Improved local search for graph edit distance
This work addresses the challenge of efficiently approximating GED for applications like structural pattern recognition, though it is incremental as it builds on existing local search methods.
The paper tackles the NP-hard problem of computing graph edit distance (GED) by introducing K-REFINE, which improves an existing local search algorithm for small graphs, and RANDPOST, a warm start framework for large graphs, with both performing excellently in practice.
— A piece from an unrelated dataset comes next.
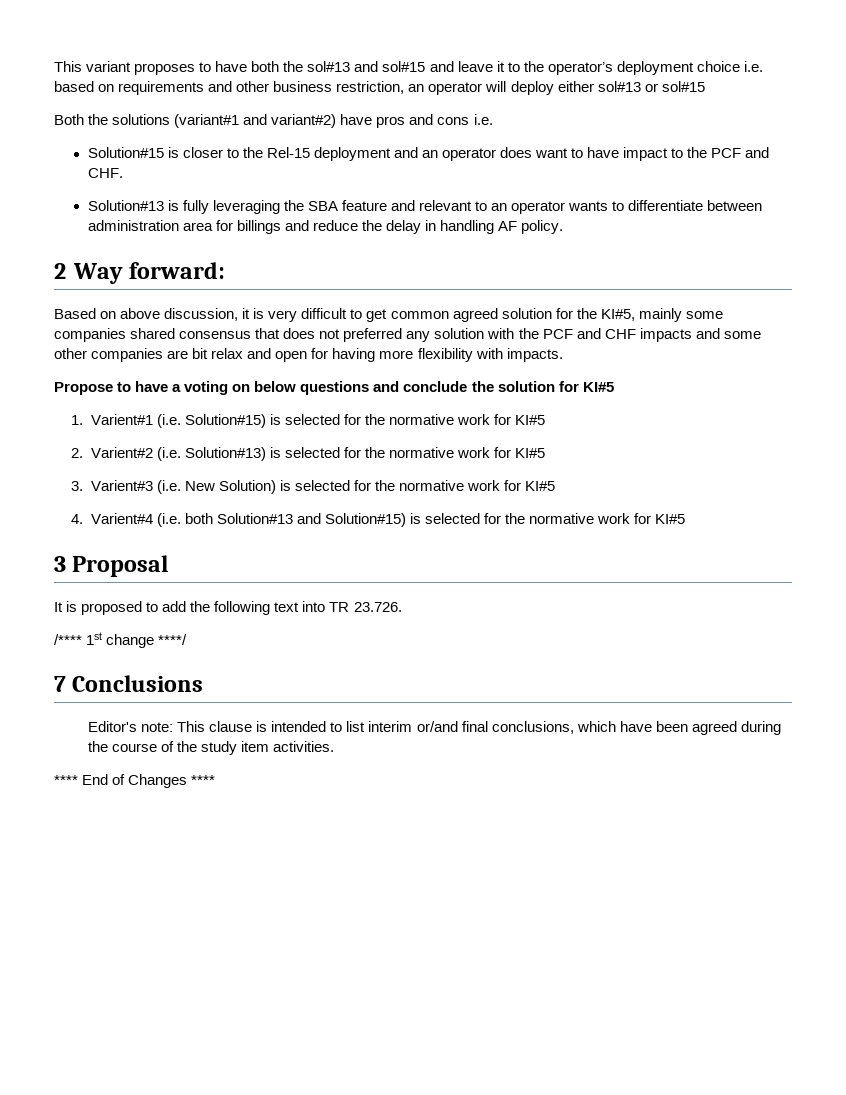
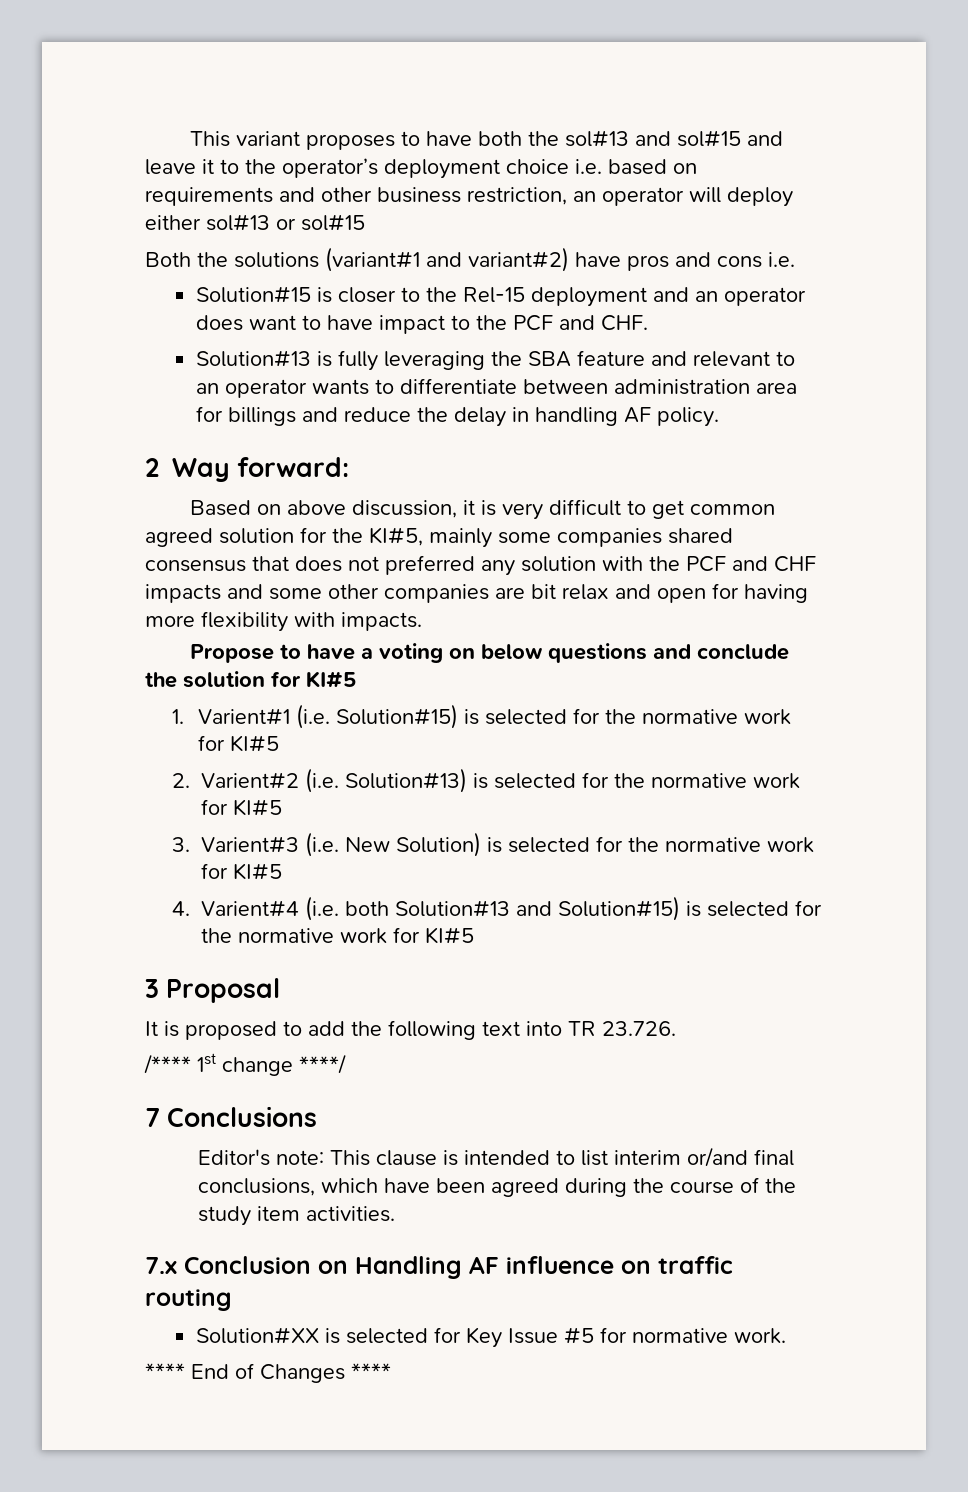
+ 7.x Conclusion on Handling AF influence on traffic routing
+ Solution#XX is selected for Key Issue #5 for normative work.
The graph edit distance (GED) measures the dissimilarity between two graphs as the minimal cost of a sequence of elementary operations transforming one graph into another. This measure is fundamental in many areas such as structural pattern recognition or classification. However, exactly computing GED is NP-hard. Among different classes of heuristic algorithms that were proposed to compute approximate solutions, local search based algorithms provide the tightest upper bounds for GED. In this paper, we present K-REFINE and RANDPOST. K-REFINE generalizes and improves an existing local search algorithm and performs particularly well on small graphs. RANDPOST is a general warm start framework that stochastically generates promising initial solutions to be used by any local search based GED algorithm. It is particularly efficient on large graphs. An extensive empirical evaluation demonstrates that both K-REFINE and RANDPOST perform excellently in practice.